FILE – Governor of the Central Bank of Egypt (CBE) Tarek Amer
CAIRO – 10 December 2017: Governor of the Central Bank of Egypt (CBE) Tarek Amer negated Sunday all circulating news on social media regarding the funding of the Ethiopian Dam by banks operating in Egypt.
Amer described, in a statement to the Middle East News Agency (MENA), the news as “hallucinations and myths.”
Social media users circulated a document indicating that six banks operating in Egypt purchased the bonds issued by the Ethiopian government to build the Renaissance Dam granting an interest rate of 36 percent.
The document showed a list of all institutions that bought these bonds including those banks, and it is part of a book titled “Renaissance Dam and the Nile” written by Heidi Farouk and Medhat El-Kady and published this year.
Farouk is a former foreign ministry counselor for borders and international sovereignty, and El-Kady is a former ambassador who has been deployed to Oman and Congo.
The banks mentioned are the Bank of Alexandria, the Arab Bank, the Islamic International Arab Bank, Banque du Caire, Citibank, and the Commercial International Bank (CIB).
The major shareholder of the Bank of Alexandria is the Italian banking group Intesa Sanpaolo. The Arab Bank is a Palestinian-Jordanian bank, and the parent organization of the Islamic International Arab Bank. Citibank is the consumer division of financial services multinational Citigroup headquartered in New York City.
Banque du Caire is an Egyptian bank whose parent organization is Banque Misr. CIB was founded in Egypt in 1975 by a merger between the National Bank of Egypt (NBE) and Chase Manhattan Bank.
Lawyer Amr Abdel Salam filed a complaint to the public prosecutor in order to hold an investigation as well as interrogating the CEOs of those banks and the book’s authors.
Constructions in the Grand Renaissance Dam started on April 2, 2011 at a cost of $4.8 billion. It was built by the Italian construction and engineering company Salini Impergilo.
The Italian company is headquartered in Milan.

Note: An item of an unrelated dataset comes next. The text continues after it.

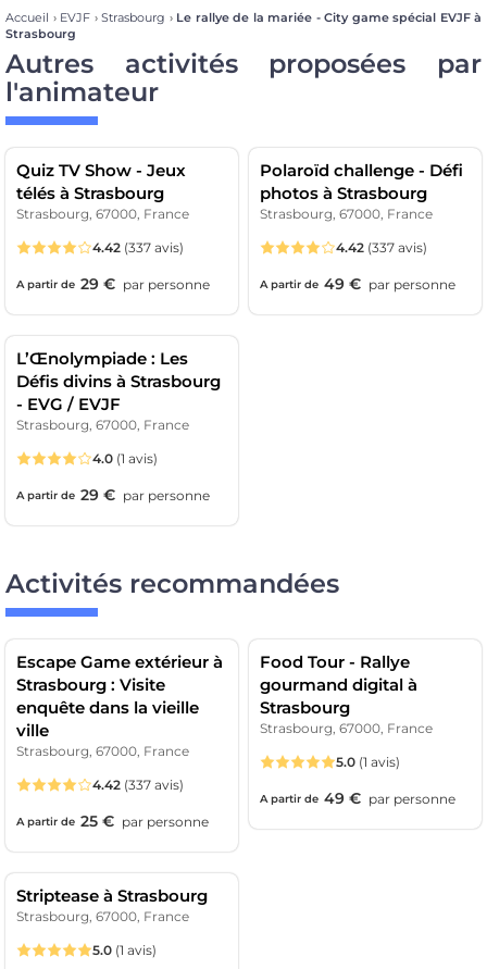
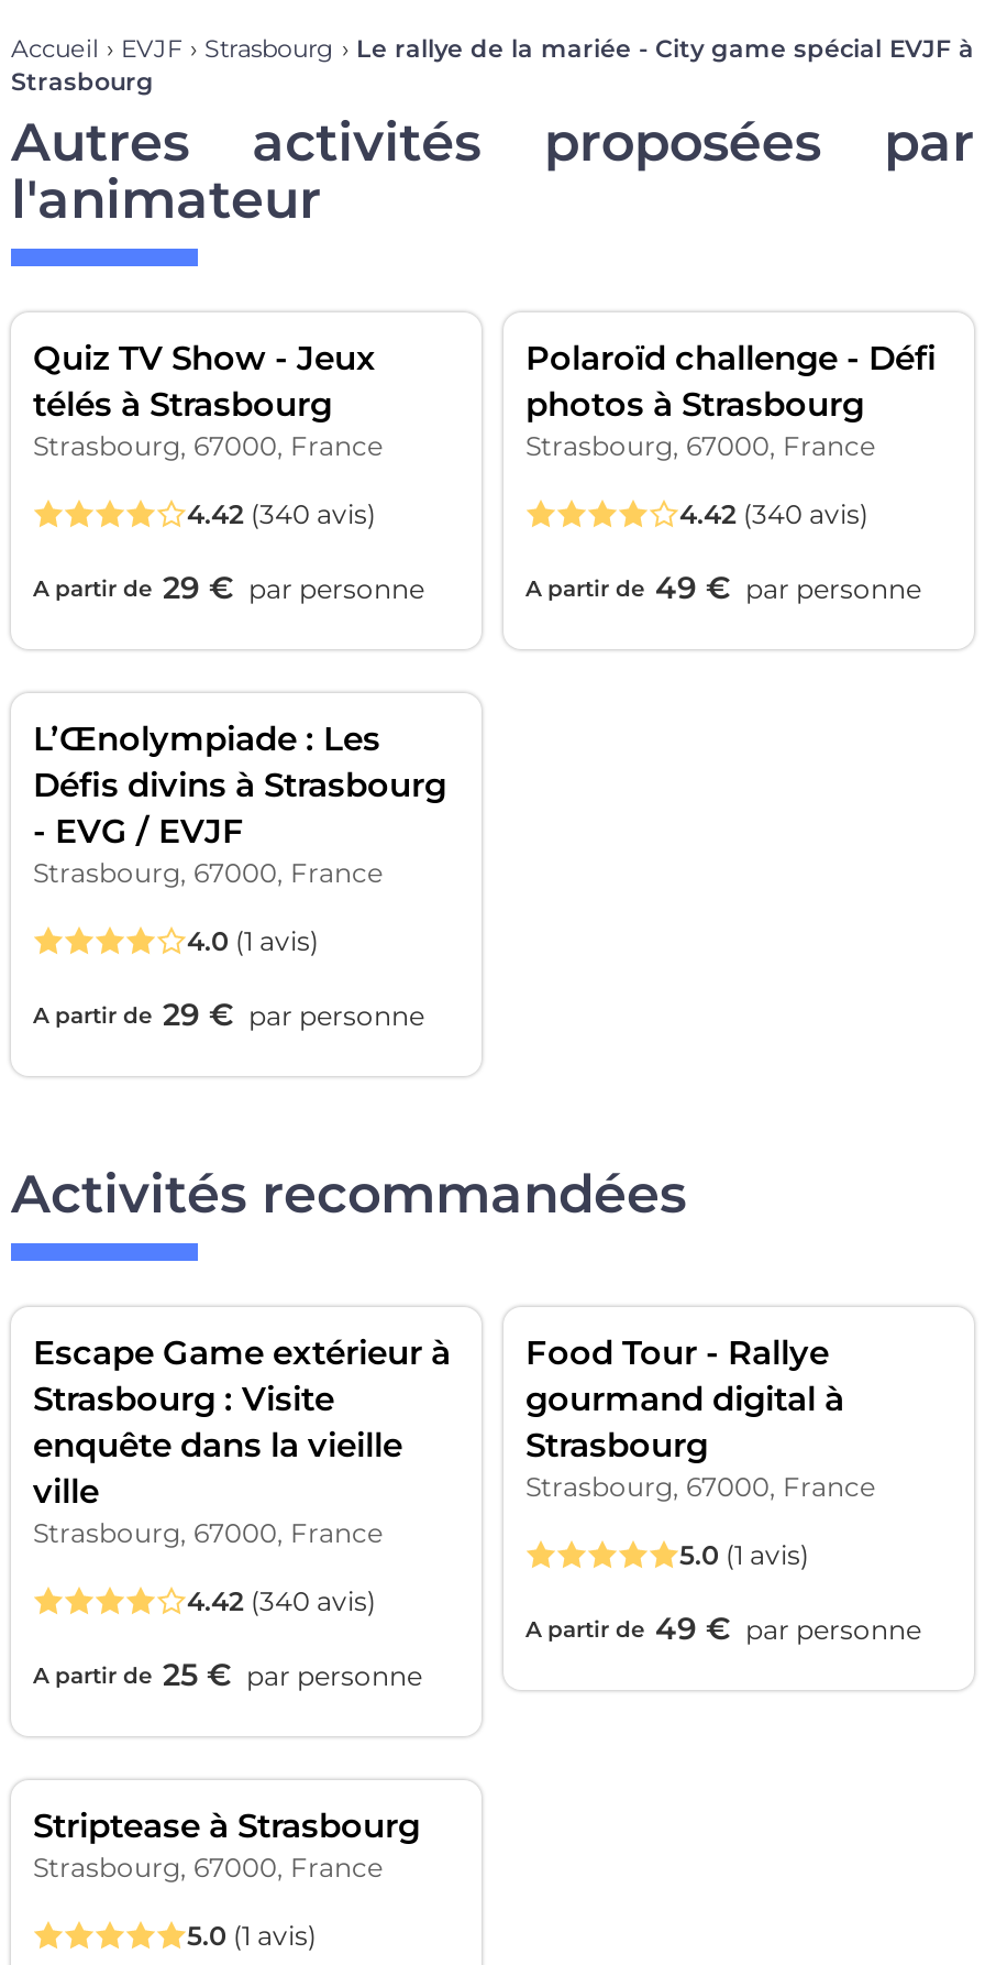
[92,240,184,256] 4.42 (337 avis) -> [187,498,376,531] 4.42 (340 avis)
[336,240,427,256] 4.42 (337 avis) -> [679,498,868,531] 4.42 (340 avis)
[92,777,184,793] 4.42 (337 avis) -> [187,1585,376,1618] 4.42 (340 avis)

The dam is located on the Blue Nile with a capacity of 74 billion cubic meters, and is expected to generate up to 6,000 megawatts of power.
Since May 2011, Cairo has voiced its concern over how the dam can reduce the country’s annual shares of more than 56 billion cubic meters of Nile water. Egypt’s average water per-capita is expected to drop from 663 cubic meters per year to 582 cubic meters by 2025, according to the Central Agency for Public Mobilization and Statistics (CAPMAS) in 2014. Addis Ababa, however, claimed that the dam is necessary for its development and will not harm downstream countries.

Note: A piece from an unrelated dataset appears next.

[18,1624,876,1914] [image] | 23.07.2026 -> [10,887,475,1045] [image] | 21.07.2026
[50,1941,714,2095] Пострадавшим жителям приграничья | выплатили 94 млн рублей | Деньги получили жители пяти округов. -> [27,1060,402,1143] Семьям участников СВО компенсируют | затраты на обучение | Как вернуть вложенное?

Meanwhile, President Abdel Fatah al-Sisi signed a tripartite joint cooperation agreement in Khartoum on March 23, 2015 between Egypt, Sudan, and Ethiopia. In December 2015, Sisi addressed the public, saying that there is no reason to worry about the dam and that the matter would be resolved. The three countries held 14 rounds of consultation on resolving the disputes over the Renaissance Dam. However, these rounds failed to solve the dispute.
Former Egyptian Minister of Water Resources and Irrigation, Hossam el-Moughazi, stated in November 2015 that the dam’s construction is going faster than the tripartite talks. On October 1, The Telegraph reported that Ethiopia is finalizing the construction of the dam and then will start filling its reservoir.
Minister of Irrigation and Water Resources, Mohamed Abdel-Ati, said that Tripartite National Committee on Renaissance Dam (TNCRD) did not reach an agreement on adopting guidelines. The guidelines were indicated in a report prepared by a technical committee on the effects of the Grand Ethiopian Renaissance Dam on the Nile Basin States after two days of talks.
Abdel-Ati declared that Egypt approves of the report’s outcomes, but the Ethiopian and Sudanese did not express consensus and called for amendments. Egypt halted all negotiations and said that all future decisions are at the hand of the cabinet.